My Grandma Frandsen told me that The Ford’s Theater was so packed with people the night President Lincoln was shot. There were many people outside the theater and my Grandfather Perry came early to the theater. My grandmother said he was young like me. I couldn’t understand and questioned the story because I knew only officers of the Union Army were allowed to attend a play or an important event with the President of the United States. His age didn’t match an officer’s age. She told me she didn’t know why he was there, but he was. He wasn’t in the balcony area and he didn’t watch the play or remember it. What he remembered was seeing a scuffle in the President’s balcony room or boxed seating, a shot and lots and lots of blood.
He saw too much blood and the President’s face seemed gone, however it was covered with blood. He told his family it looked like President Lincoln had no face because it was covered dark red and had even ran onto his clothing. He hardly remembered a person falling out of the balcony…like a blur.
But, didn’t look because his eyes couldn’t leave the President and the immediate flurry of persons trying to help the President.
My grandmother continued with the account by adding that one of my grandfather’s acquaintances ran to the kitchen and took a white “tea-towel” and covered the President face and became was one of the men that helped carry President Lincoln to the place across the street, called Peterson’s Boarding House. I asked her about her father’s friend that got the “tea towel” and I know I asked that a lot because I remember she always corrected me by saying that he wasn’t a friend, but an acquaintance. My grandmother was retold about about this horrible evening, time and time again. She said it was as if her father couldn’t accept it. His story never wavered, it was always the same.
I told my children the story a few times and not even half as many times as my Grandma Jessie had retold it all to me about President Lincoln and Frank LeRoy Perry. My children knew that story very well. I think I told it to them on Lincoln’s birthday even though we celebrate both President Washington and President Lincoln on the same day. I always put my decorations of the two silhouettes together to help them remember how important the two holidays are to Americans. It’s interesting, I remember Lincoln’s birthday and still have to look-up President Washington’s. We do have some great historical connections with our ancestors and President Washington. I have toooooo much to remember!
One year we home-schooled our children. it wasn’t well-received at all from our extended family and the school districts, but we needed it. One of our favorite places to visit was the Reagan Library in Simi Valley. It’s really close and has lots of traveling displays. The very first time we visited the Library as a family was when the Civil War mementos and history was featured. I had no clue that anything of President Lincoln would be highlighted, but it was. We walked by a picture of Ford’s Theater, saw posters, the “Playbill” and then hanging on a display was a gauze towel, a kitchen towel or “tea-towel” and I looked at Steve. The towel was stained with dark brown and I knew it was President Lincoln’s blood. I started crying, because it was then I knew… without any doubt, my great, great grandfather was there.

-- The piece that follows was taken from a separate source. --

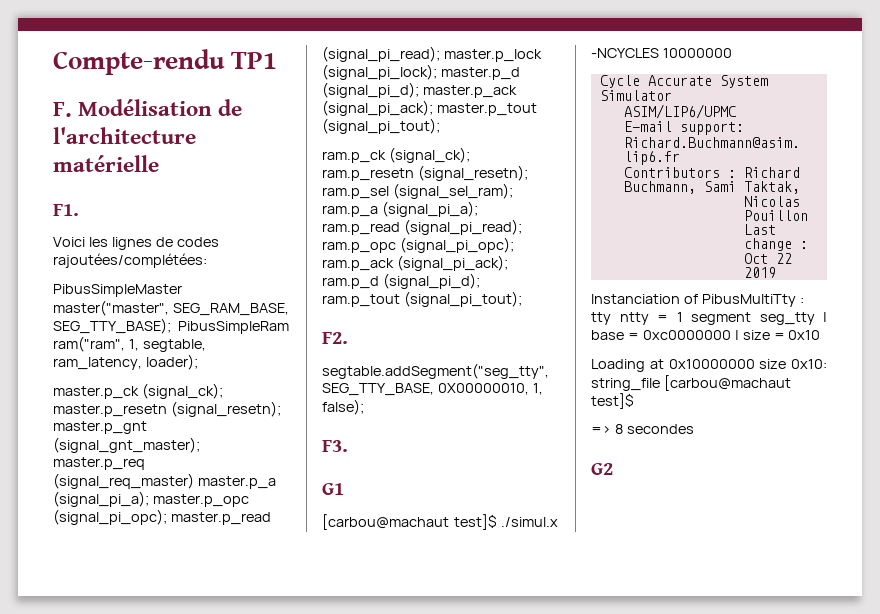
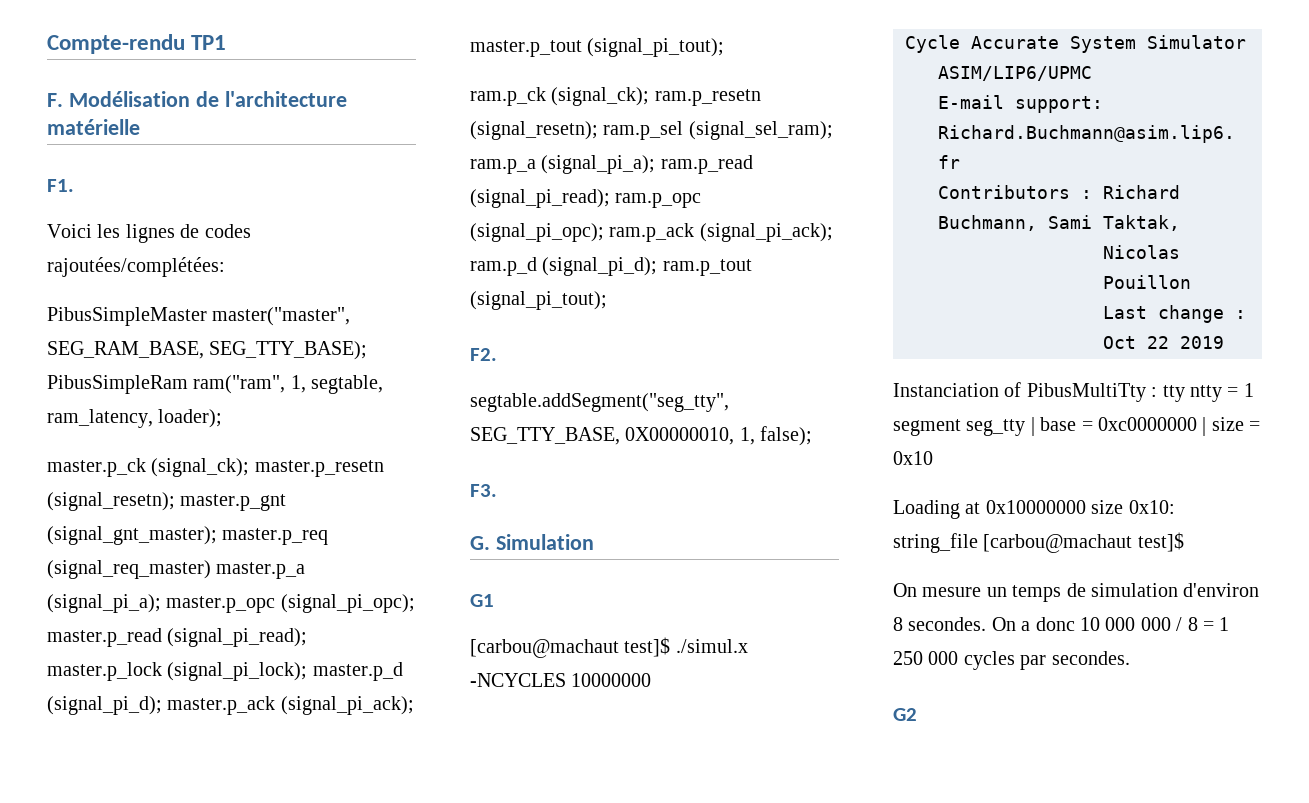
+ G. Simulation
- => 8 secondes
+ On mesure un temps de simulation d'environ 8 secondes. On a donc 10 000 000 / 8 = 1 250 000 cycles par secondes.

Six years passed and the event came into my life again. Kiely, my youngest, was chosen by her little school to attend with a larger town school to take a trip to Washington, D.C. I had done a lot of genealogy by then and I filled the escort teacher’s ear with tales of our family in Early America and then I told her about President Lincoln. I cried. I didn’t say another word about our family after that. I was interested in going back with my daughter, my husband, a fireman and emergency expert was invited. I wanted to go too. So I did.
If anyone has been on those 8th grade trips, it’s hectic and the day-to-day itinerary is often whizzing by from lack of sleep and just genuine tiredness. I had no idea we were going to the same Ford’s Theater where President Lincoln was shot, this was a play about The Declaration of Independence. I was thoroughly excited because another ancestor, Thomas McKean, signed for the state of Delaware. I couldn’t wait. My first thought as I entered was that it was a reproduction theater. The teacher that led the tour and all of the planning, came to Steve and I and walked us to some saved seats directly across from the box seats that President Lincoln was assassinated. I’m not sure when I became aware that I was really looking at the “real” place where President Lincoln had been.
I looked down at the empty seats and just imagined all the men in their uniforms with their hats on their knees and wondered where had my grandfather sat. How did he see President Lincoln so well? How did he see the blur of a person come out of the box seating, and why wasn’t he watching the play? I was so upset, but then our own play started about Independence. I saw Thomas McKean with his strong brogue and how he had been placed in the play as comic relief. Perfect, I needed some of that.
Our dear teacher, that was more than an expert in American History, had my husband and I assigned in that special seating. She took us to The Peterson’s Boarding House after the play and while all the kids looked at the crazy bubble-gum tree across the street. The three of us, oblivious to the students… just looked and thought of the history that happened more that a hundred years ago and we felt it.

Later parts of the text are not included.